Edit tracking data

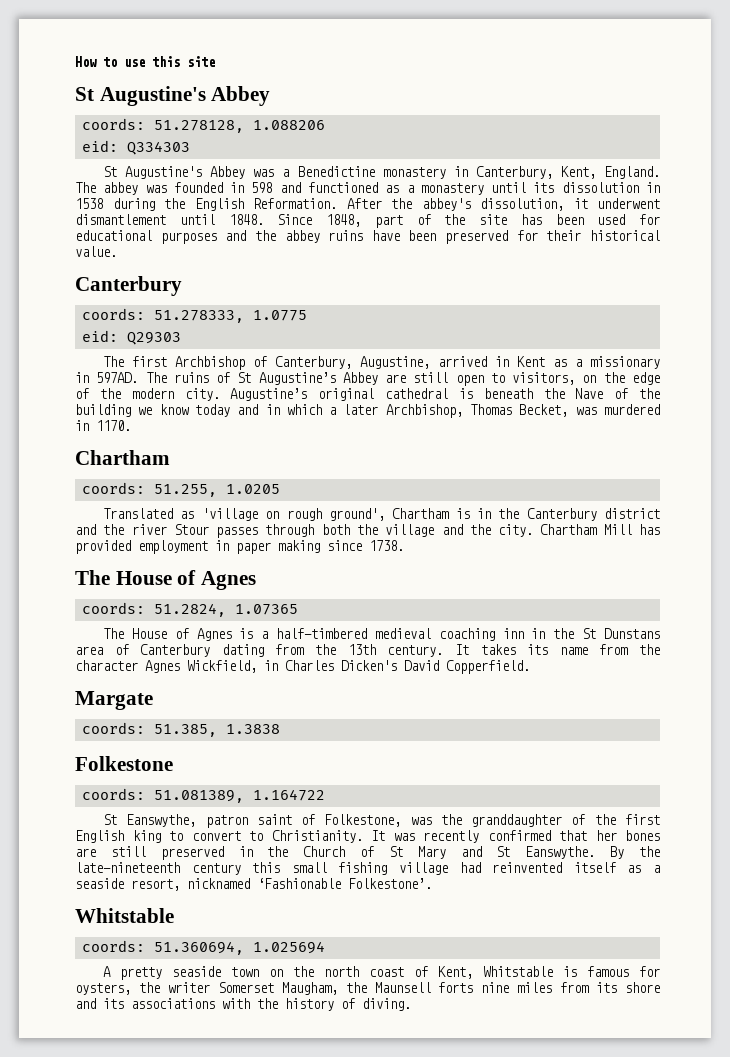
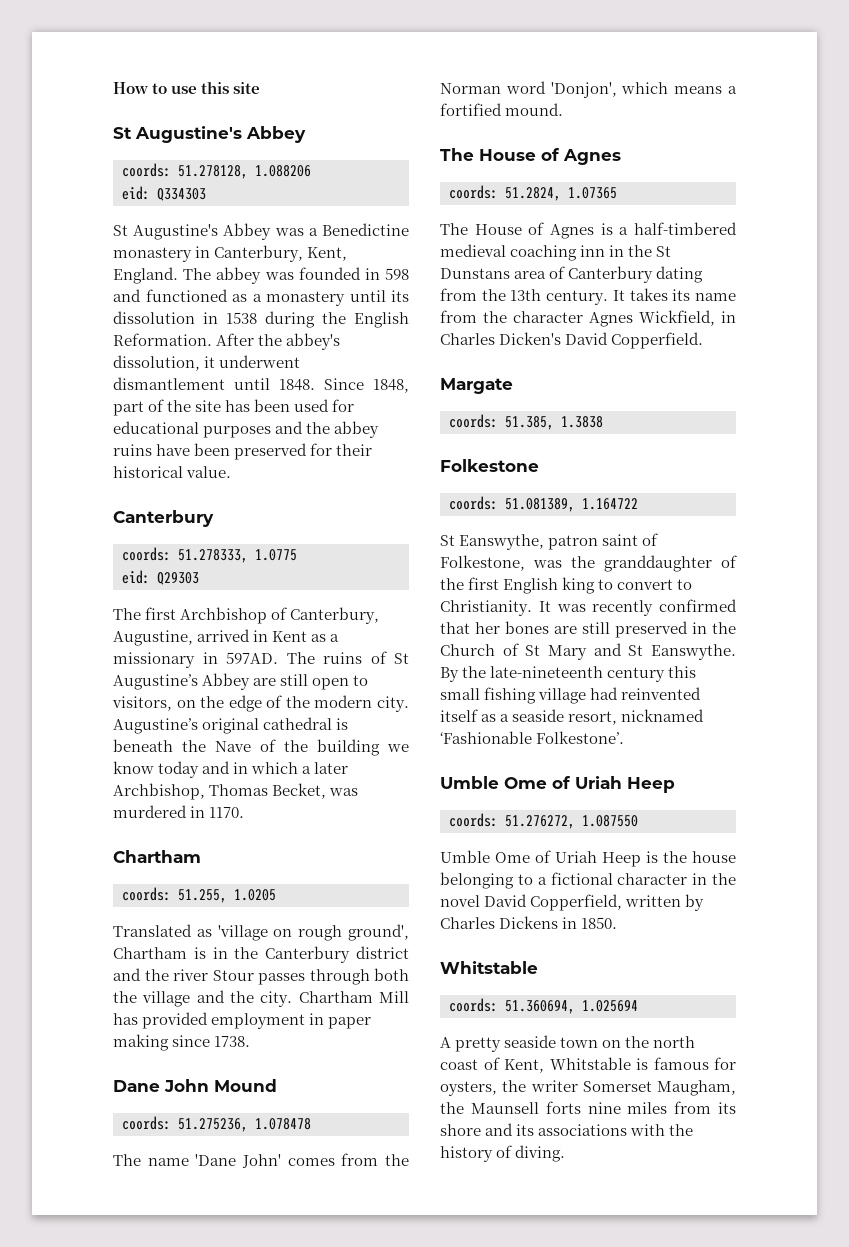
+ Dane John Mound
+ coords: 51.275236, 1.078478
+ The name 'Dane John' comes from the Norman word 'Donjon', which means a fortified mound.
  By the late-nineteenth century this small fishing village had reinvented itself as a seaside resort, nicknamed ‘Fashionable Folkestone’.
+ Umble Ome of Uriah Heep
+ coords: 51.276272, 1.087550
+ Umble Ome of Uriah Heep is the house belonging to a fictional character in the novel David Copperfield, written by Charles Dickens in 1850.

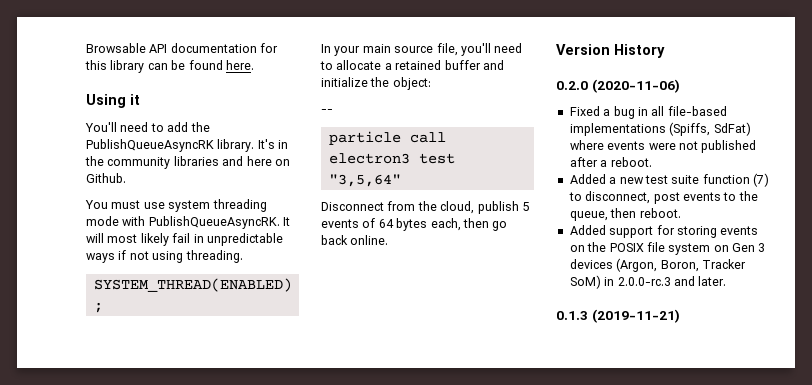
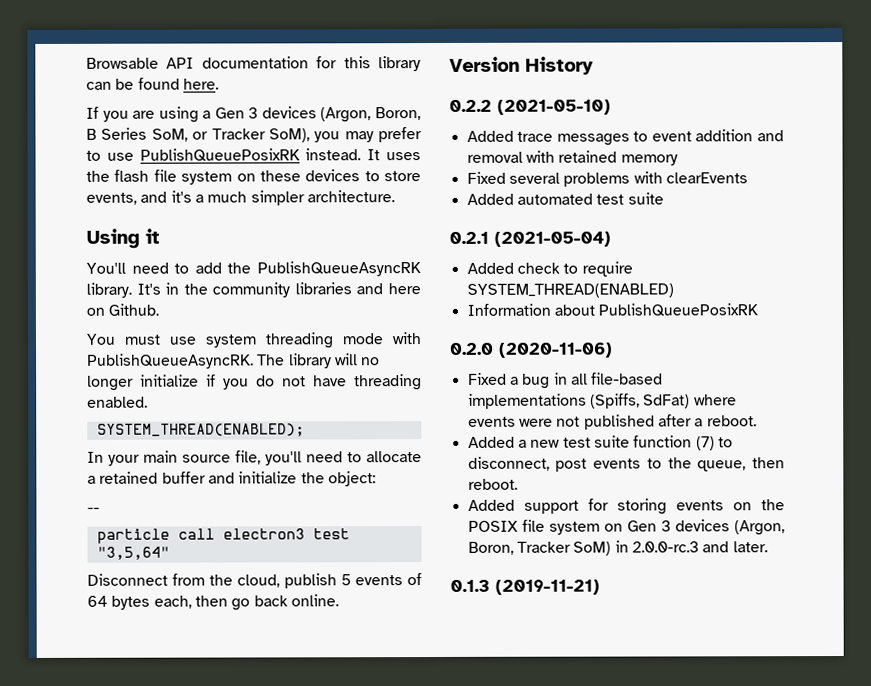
+ If you are using a Gen 3 devices (Argon, Boron, B Series SoM, or Tracker SoM), you may prefer to use PublishQueuePosixRK instead. It uses the flash file system on these devices to store events, and it's a much simpler architecture.
- It will most likely fail in unpredictable ways if not using threading.
+ The library will no longer initialize if you do not have threading enabled.
+ 0.2.2 (2021-05-10)
+ Added trace messages to event addition and removal with retained memory
+ Fixed several problems with clearEvents
+ Added automated test suite
+ 0.2.1 (2021-05-04)
+ Added check to require SYSTEM_THREAD(ENABLED)
+ Information about PublishQueuePosixRK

> [YOUR TASK]: Please output the line that contains "- It will most" and every line after it in the entries above, exactly, and nothing more.

> [RESULT]:
- It will most likely fail in unpredictable ways if not using threading.
+ The library will no longer initialize if you do not have threading enabled.
+ 0.2.2 (2021-05-10)
+ Added trace messages to event addition and removal with retained memory
+ Fixed several problems with clearEvents
+ Added automated test suite
+ 0.2.1 (2021-05-04)
+ Added check to require SYSTEM_THREAD(ENABLED)
+ Information about PublishQueuePosixRK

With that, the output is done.